Now, in Charlotte, their group was representative of Obama’s youth support again: smaller, more realistic, more established and more fractious.
Some of the original members had become political insiders. Others had come to resent politics altogether.
The story of Generation Obama is the story of a key coalition in the 2012 presidential campaign. Many young voters were drawn into politics by this president, but now he is having trouble retaining their same level of support. It is a problem the Obama campaign has come to refer to as the “enthusiasm gap.” His staff is not so much worried about young voters favoring Mitt Romney, it is worried that the Obama volunteers of 2008 will turn into half-hearted voters and that the voters of 2008 will not bother to vote at all in 2012.
Obama continues to maintain a large lead over Romney with voters who are 18 to 29, but at no point in Washington Post-ABC polling of this race has he reached his level of support from 2008, when he was backed by 66 percent of young voters. Now, according to Post-ABC polling, about as many 18- to 29-year-olds hold “strongly negative” as “strongly positive” views of his work in office.
For the original members of Generation Obama, their response to the president is both more personal and more nuanced. His legacy is their legacy, they said. Like the president, they have grown older. Like him, they have wrestled with the hard gap between expectations and reality.
“There is a point where your idealism runs against the realism of politics,” said Jeremy Goldberg, 36, one of the co-founders of Generation Obama. “A lot of us have come to that point. That can drive you, but it can also demoralize you and make you tired.”
Goldberg started the group in 2007 over coffee with some friends, few of whom had ever been involved or interested in politics.

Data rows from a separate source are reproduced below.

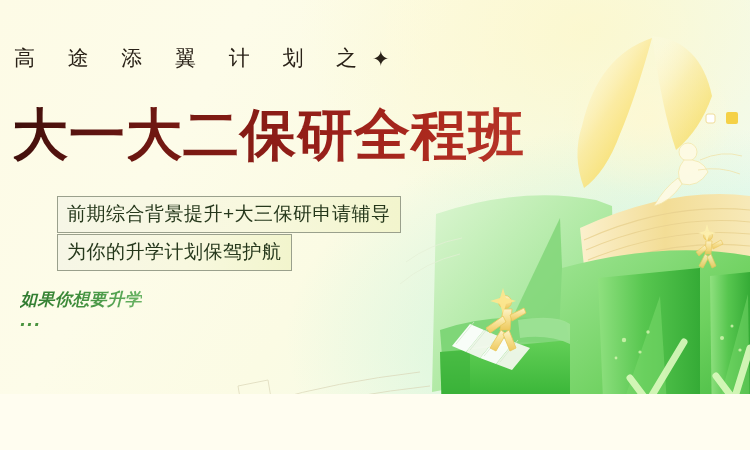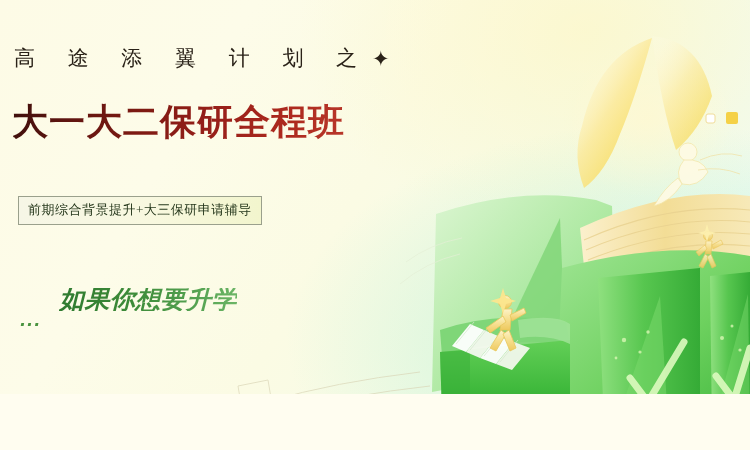--- a/index.html
+++ b/index.html
@@ -32,65 +32,65 @@
     font-family:"DejaVu Sans","Liberation Sans",sans-serif;
   }
   .eyebrow .star{
     display:inline-block; margin-left:2px;
     transform:translateY(1px);
   }
 
   
   .title{
     position:absolute; left:12px; top:98px;
-    font-size:36px; font-weight:700;
+    font-size:56px; font-weight:700;
     letter-spacing:1px;
     white-space:nowrap;
     font-family:"DejaVu Serif","Liberation Serif",serif;
     background:linear-gradient(100deg,#3d0f0b 0%,#5d1410 16%,#7d1a12 38%,#99201a 62%,#ad2a1e 82%,#b8372a 100%);
     -webkit-background-clip:text;
     background-clip:text;
     color:transparent;
     -webkit-text-fill-color:transparent;
   }
 
   
   .tagbox{
     position:absolute;
     display:inline-block;
     border:1px solid #9aa08c;
     background:linear-gradient(90deg,#f6f6e6 0%,#f8f8df 55%,#f2f5cd 100%);
     color:#26381c;
-    font-size:13px;
+    font-size:19px;
     font-weight:400;
     letter-spacing:.5px;
     padding:4px 9px 5px 9px;
     white-space:nowrap;
-    font-family:Liberation Serif, serif;
+    font-family:Liberation Sans, sans-serif;
+    margin-left:39px;
   }
   #tag-1{ left:18px; top:196px; }
   #tag-2{ left:18px; top:234px; }
 
   
   .pitch{
     position:absolute; left:20px; top:288px;
     white-space:nowrap;
   }
   .pitch-line{
-    font-size:25px;
+    font-size:17px;
     font-weight:700;
     font-style:italic;
     line-height:23px;
     letter-spacing:.4px;
     font-family:"DejaVu Sans","Liberation Sans",sans-serif;
     background:linear-gradient(92deg,#2f7a30 0%,#3c8a38 40%,#55a352 78%,#6cb566 100%);
     -webkit-background-clip:text;
     background-clip:text;
     color:transparent;
-    margin-left:39px;
     -webkit-text-fill-color:transparent;
   }
   .pitch-ellipsis{
     font-size:16px; font-weight:700; font-style:italic;
     color:#49933f; line-height:20px; letter-spacing:1px;
     font-family:"DejaVu Sans","Liberation Sans",sans-serif;
   }
 </style>
 </head>
 <body>
@@ -265,19 +265,20 @@
     </g>
   </svg>
 
   <div class="eyebrow">
     <span>高 途 添 翼 计 划 之</span><span class="star">✦</span>
   </div>
 
   <div class="title">大一大二保研全程班</div>
 
   <div class="tagbox" id="tag-1">前期综合背景提升+大三保研申请辅导</div>
+  <div class="tagbox" id="tag-2">为你的升学计划保驾护航</div>
 
   <div class="pitch">
     <div class="pitch-line">如果你想要升学</div>
     <div class="pitch-ellipsis">...</div>
   </div>
 
 </div>
 
 </body></html>

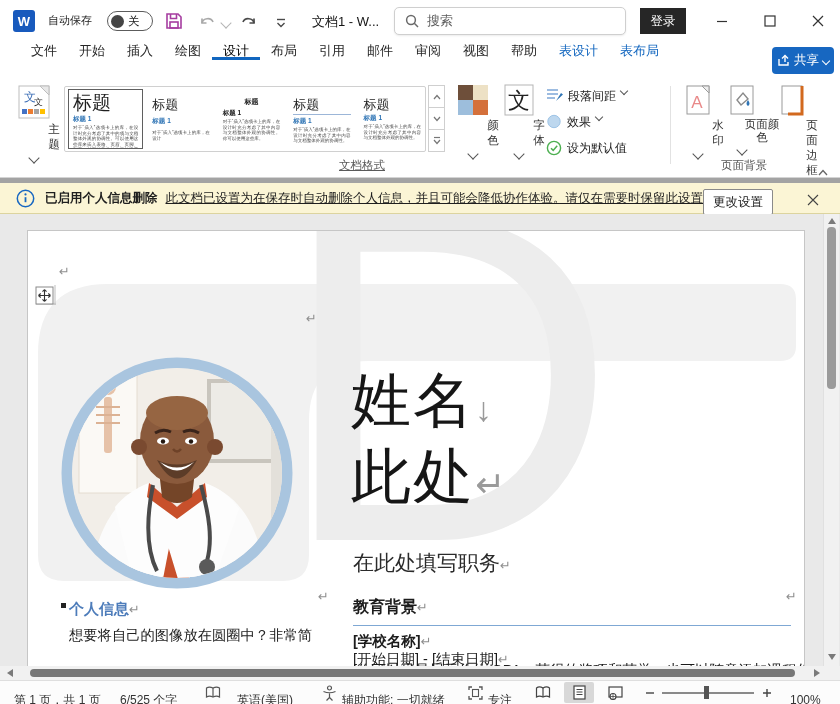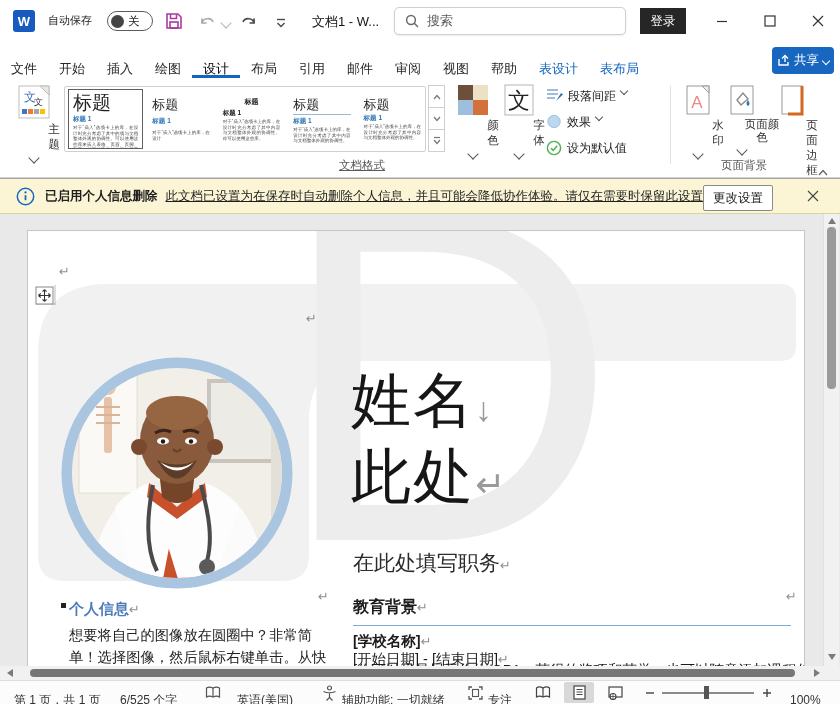--- a/index.html
+++ b/index.html
@@ -12,21 +12,21 @@
   .doc-title{font-size:13px;color:#141414;margin-left:12px;}
   .autosave-label{font-size:11px;color:#222;}
   .toggle{width:46px;height:20px;border:1.4px solid #5c5c5c;border-radius:11px;display:flex;align-items:center;padding:0 3px;gap:4px;box-sizing:border-box;}
   .toggle .knob{width:13px;height:13px;border-radius:50%;background:#454545;}
   .toggle .state{font-size:11.5px;color:#222;}
   .searchbox{position:absolute;left:394px;top:7px;width:232px;height:28px;background:#fff;border:1px solid #cfcfcf;border-radius:5px;display:flex;align-items:center;gap:8px;padding:0 10px;box-sizing:border-box;box-shadow:0 1px 2px rgba(0,0,0,.08);}
   .searchbox span{font-size:13px;color:#5a5a5a;}
   .signin{position:absolute;left:640px;top:8px;width:46px;height:26px;background:#262626;color:#fff;font-size:12.5px;display:flex;align-items:center;justify-content:center;}
   .winbtn{position:absolute;top:0;width:44px;height:42px;display:flex;align-items:center;justify-content:center;}
   
-  .tabsrow{position:absolute;left:0;top:42px;width:840px;height:36px;background:#fff;display:flex;align-items:flex-end;padding-left:0;box-sizing:border-box;}
+  .tabsrow{position:absolute;left:0;top:42px;width:840px;height:36px;background:#fff;display:flex;align-items:flex-start;padding-left:20px;box-sizing:border-box;}
   .tab{font-size:13px;color:#262626;padding:0 11px;display:flex;align-items:center;}
   .tab.active{color:#000;box-shadow:inset 0 -3px 0 #1266bf;}
   .tab.ctx{color:#1266bf;}
   .sharebtn{position:absolute;left:772px;top:47px;width:62px;height:27px;background:#1767c1;border-radius:4px;color:#fff;font-size:12.5px;display:flex;align-items:center;justify-content:center;gap:4px;}
   
   .ribbon{position:absolute;left:0;top:78px;width:840px;height:100px;background:#fff;border-bottom:1px solid #d4d4d4;box-sizing:border-box;}
   .rlabel{font-size:11.5px;color:#333;text-align:center;margin-left:40px;}
   .grouplabel{font-size:11.5px;color:#5a5a5a;text-align:center;}
   .chev{width:7px;height:7px;display:inline-block;border-right:1.4px solid #555;border-bottom:1.4px solid #555;transform:rotate(45deg);}
   .vsep{position:absolute;top:8px;width:1px;height:78px;background:#e2e2e2;}
@@ -36,21 +36,21 @@
   .gitem.n{width:66px;height:52px;margin-top:5px;}
   .gt{font-size:13px;color:#1f1f1f;line-height:15px;}
   .gitem.sel .gt{font-size:19px;line-height:20px;}
   .gh{font-size:6.5px;font-weight:bold;color:#2e74b5;margin-top:2px;}
   .gb{font-size:4.5px;line-height:5.6px;color:#444;margin-top:1px;text-align:justify;}
   .gscroll{position:absolute;left:428px;top:8px;width:17px;height:66px;display:flex;flex-direction:column;}
   .gsbtn{flex:1;border:1px solid #cfcfcf;background:#fff;display:flex;align-items:center;justify-content:center;box-sizing:border-box;margin-top:-1px;}
   .bigbtn{position:absolute;display:flex;flex-direction:column;align-items:center;gap:2px;}
   .smallbtn{display:flex;align-items:flex-start;gap:5px;font-size:12px;color:#222;}
   
-  .infobar{position:absolute;left:0;top:178px;width:840px;height:36px;background:#fbf5d5;border-top:1px solid #a3a3a3;border-bottom:1px solid #dcd49f;box-sizing:border-box;display:flex;align-items:center;padding-left:16px;}
+  .infobar{position:absolute;left:0;top:178px;width:840px;height:36px;background:#fbf5d5;border-top:5px solid #a3a3a3;border-bottom:1px solid #dcd49f;box-sizing:border-box;display:flex;align-items:center;padding-left:16px;}
   .infobar .t{font-size:12.5px;font-weight:bold;color:#1f1f1f;margin:0 8px 0 10px;white-space:nowrap;}
   .infobar .m{font-size:12.5px;color:#1f1f1f;text-decoration:underline;white-space:nowrap;}
   .infobtn{position:absolute;left:703px;top:6px;width:68px;height:24px;background:#fff;border:1px solid #8a8a8a;border-radius:2px;font-size:12.5px;display:flex;align-items:center;justify-content:center;}
   
   .docarea{position:absolute;left:0;top:214px;width:840px;height:452px;background:#e9e9e9;overflow:hidden;}
   .page{position:absolute;left:27px;top:16px;width:776px;height:436px;background:#fff;border:1px solid #c6c6c6;box-sizing:content-box;overflow:hidden;}
   .mark{color:#8f8f8f;font-size:13px;position:absolute;}
   .wm{position:absolute;left:250px;top:-88px;font-size:470px;font-weight:300;color:#ededed;line-height:470px;user-select:none;}
   .bigname{position:absolute;left:323px;font-size:60px;color:#161616;letter-spacing:2px;line-height:60px;white-space:nowrap;}
   .job{position:absolute;left:325px;top:318px;font-size:21px;color:#2b2b2b;}
@@ -388,21 +388,20 @@
 
       <div class="h-edu"><span>教育背景</span><span class="mark" style="position:static;font-weight:normal;">↵</span></div>
       <div class="school"><span>[学校名称]</span><span class="mark" style="position:static;font-weight:normal;">↵</span></div>
       <div class="dates"><span>[开始日期] - [结束日期]</span><span class="mark" style="position:static;">↵</span></div>
       <div class="edudetail">[你可以只是展示你的 GPA、获得的奖项和荣誉，也可以随意添加课程作业…]</div>
 
       <div class="bullet"></div>
       <div class="h-personal"><span>个人信息</span><span class="mark" style="position:static;font-weight:normal;">↵</span></div>
       <div class="ptext">
         <div>想要将自己的图像放在圆圈中？非常简</div>
-        <div>单！选择图像，然后鼠标右键单击。从快</div>
 
       </div>
     </div>
 
     <div class="vscroll">
       <div class="tri" style="left:4px;top:4px;border-left:4px solid transparent;border-right:4px solid transparent;border-bottom:6px solid #7a7a7a;"></div>
       <div class="vthumb"></div>
       <div class="tri" style="left:4px;top:440px;border-left:4px solid transparent;border-right:4px solid transparent;border-top:6px solid #7a7a7a;"></div>
     </div>
   </div>

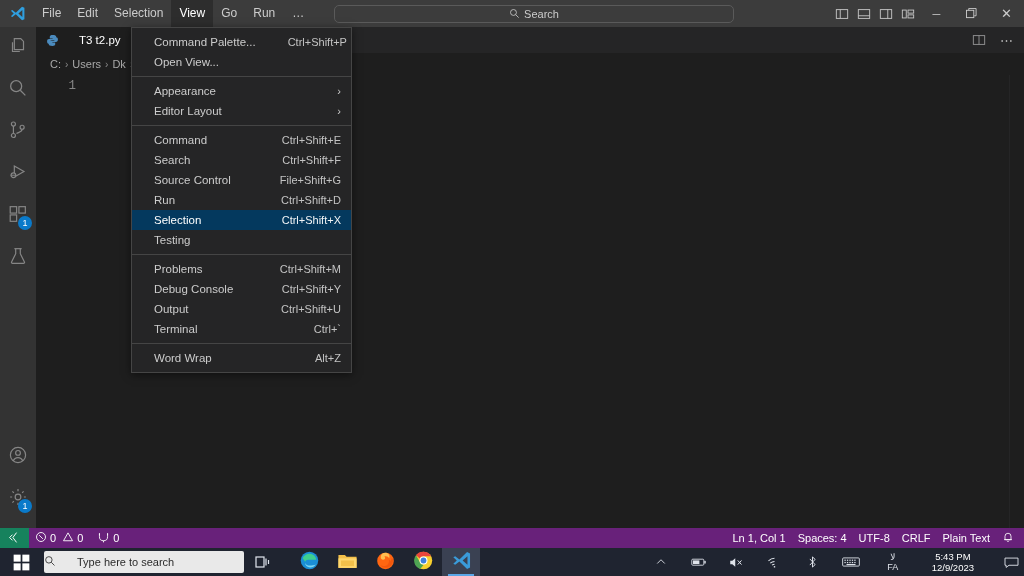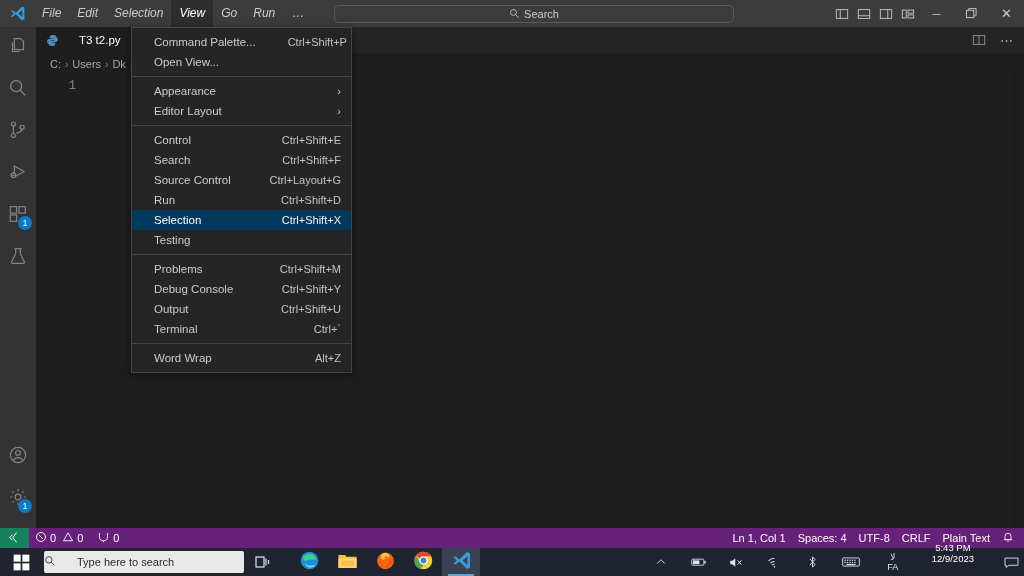--- a/index.html
+++ b/index.html
@@ -14,21 +14,21 @@
 
   
   .titlebar {
     position: absolute; left: 0; top: 0; width: 1024px; height: 27px;
     background: #3c3c3c;
     display: flex; align-items: center;
     font-size: 12px; color: #cccccc;
     z-index: 40;
   }
   .vscode-logo { width: 34px; height: 27px; display: flex; align-items: center; justify-content: center; }
-  .menubar { display: flex; align-items: center; height: 27px; font-style: italic; }
+  .menubar { display: flex; align-items: center; height: 27px; }
   .menu-title {
     padding: 0 8px; height: 27px; line-height: 27px;
     font-size: 12px; color: #cccccc; cursor: default; white-space: nowrap;
   }
   .menu-title.active { background: #2d2d2d; color: #ffffff; }
   .menu-title.dots { letter-spacing: 1px; padding: 0 9px; }
 
   .nav-arrows { display: flex; align-items: center; margin-left: 55px; gap: 16px; }
   .nav-arrow { font-size: 15px; color: #cccccc; line-height: 1; }
   .nav-arrow.dim { color: #6b6b6b; }
@@ -154,21 +154,21 @@
     content: ''; position: absolute; left: 6px; right: 6px; bottom: 0; height: 2px; background: #5aa7e8;
   }
   .tray { position: absolute; right: 0; top: 0; height: 28px; display: flex; align-items: center; gap: 16px; }
   .tray-icon { width: 22px; height: 28px; display: flex; align-items: center; justify-content: center; color: #dfe3ea; }
   .tray-lang {
     width: 30px; height: 28px; display: flex; flex-direction: column;
     align-items: center; justify-content: center; color: #dfe3ea;
     font-size: 8px; line-height: 10px;
   }
   .tray-clock {
-    height: 28px; display: flex; flex-direction: column; align-items: center; justify-content: flex-end;
+    height: 28px; display: flex; flex-direction: column; align-items: center; justify-content: center;
     color: #ffffff; font-size: 9.5px; line-height: 11px; padding: 12px 8px; text-align: center;
   }
   .tray-notif { width: 26px; height: 28px; display: flex; align-items: center; justify-content: center; }
 </style>
 </head>
 <body>
 
 <div class="app">
 
   <div class="titlebar">
@@ -371,30 +371,30 @@
       <span class="mi-label">Appearance</span>
       <span class="mi-sub">›</span>
     </div>
     <div class="mi">
       <span class="mi-label">Editor Layout</span>
       <span class="mi-sub">›</span>
     </div>
     <div class="mi-sep"></div>
 
     <div class="mi">
-      <span class="mi-label">Control</span>
+      <span class="mi-label">Command</span>
       <span class="mi-key">Ctrl+Shift+E</span>
     </div>
     <div class="mi">
       <span class="mi-label">Search</span>
       <span class="mi-key">Ctrl+Shift+F</span>
     </div>
     <div class="mi">
       <span class="mi-label">Source Control</span>
-      <span class="mi-key">Ctrl+Layout+G</span>
+      <span class="mi-key">File+Shift+G</span>
     </div>
     <div class="mi">
       <span class="mi-label">Run</span>
       <span class="mi-key">Ctrl+Shift+D</span>
     </div>
     <div class="mi selected">
       <span class="mi-label">Selection</span>
       <span class="mi-key">Ctrl+Shift+X</span>
     </div>
     <div class="mi">

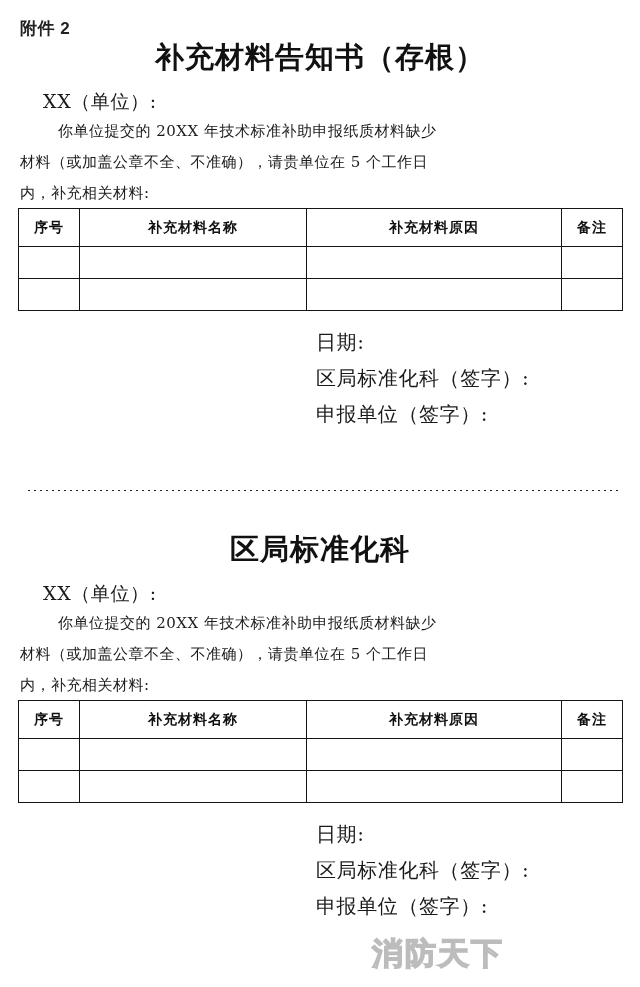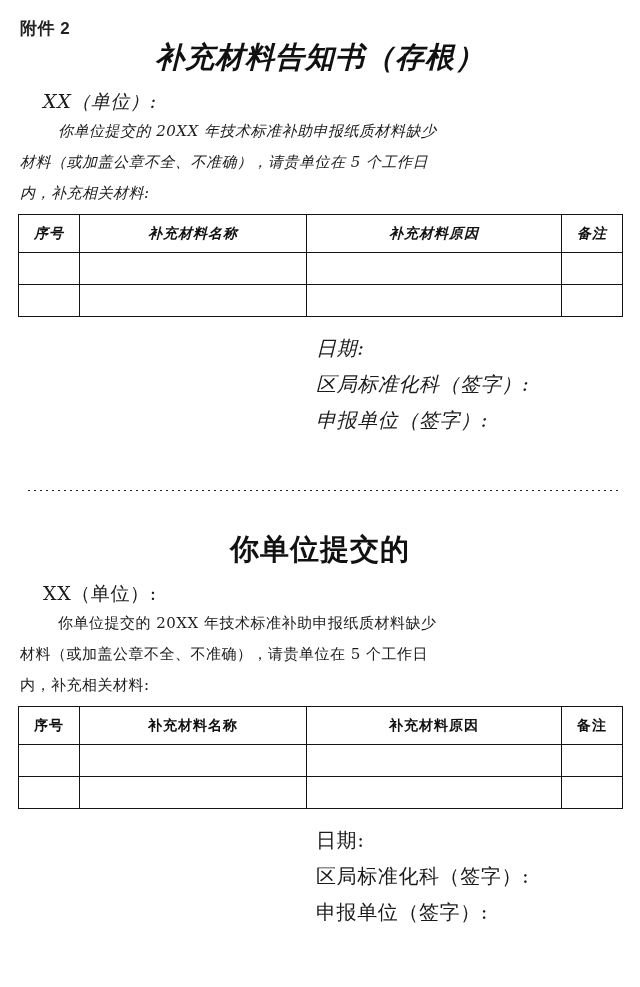--- a/index.html
+++ b/index.html
@@ -72,21 +72,21 @@
     white-space: nowrap;
   }
   .body-line.indent {
     padding-left: 58px;
   }
 
   
   .tbl-wrap {
     padding-left: 18px;
     padding-right: 10px;
-    margin-top: 6px;
+    margin-top: 0;
   }
   table.form-table {
     width: 604px;
     border-collapse: collapse;
     table-layout: fixed;
   }
   table.form-table th,
   table.form-table td {
     border: 1.6px solid #141414;
     padding: 0;
@@ -152,21 +152,21 @@
     pointer-events: none;
   }
 </style>
 </head>
 <body>
 
 <div class="page">
 
   <div class="attach-label" style="top:17px;">附件 2</div>
 
-  <div class="section" style="top:40px;font-style:italic;">
+  <div class="section" style="top:40px;">
 
     <div class="doc-title">补充材料告知书（存根）</div>
 
     <div class="addressee">XX（单位）:</div>
 
     <div class="body-line indent">你单位提交的 20XX 年技术标准补助申报纸质材料缺少</div>
     <div class="body-line">材料（或加盖公章不全、不准确），请贵单位在 5 个工作日</div>
     <div class="body-line">内，补充相关材料:</div>
 
     <div class="tbl-wrap">
@@ -206,21 +206,21 @@
       <div class="sign-line">日期:</div>
       <div class="sign-line">区局标准化科（签字）:</div>
       <div class="sign-line">申报单位（签字）:</div>
     </div>
   </div>
 
   <div class="cut-line" style="top:489px;"></div>
 
   <div class="section" style="top:532px;">
 
-    <div class="doc-title">你单位提交的</div>
+    <div class="doc-title">区局标准化科</div>
 
     <div class="addressee">XX（单位）:</div>
 
     <div class="body-line indent">你单位提交的 20XX 年技术标准补助申报纸质材料缺少</div>
     <div class="body-line">材料（或加盖公章不全、不准确），请贵单位在 5 个工作日</div>
     <div class="body-line">内，补充相关材料:</div>
 
     <div class="tbl-wrap">
       <table class="form-table">
         <colgroup>
@@ -254,14 +254,15 @@
       </table>
     </div>
 
     <div class="sign-block">
       <div class="sign-line">日期:</div>
       <div class="sign-line">区局标准化科（签字）:</div>
       <div class="sign-line">申报单位（签字）:</div>
     </div>
   </div>
 
+  <div class="watermark">消防天下</div>
 
 </div>
 
 </body></html>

They had watched Obama speak with his wife, Michelle, at a $100 fundraiser in New York City, and they wanted to help spread his ideals. They met every few weeks, hosting small parties for young professionals and sketching strategy on white boards in borrowed office space. Soon, their steering committee grew to 50 people; the Obama campaign started to solicit their advice; and the singer Ben Harper played at their fundraisers, calling Obama the future “greatest leader in the history of America.”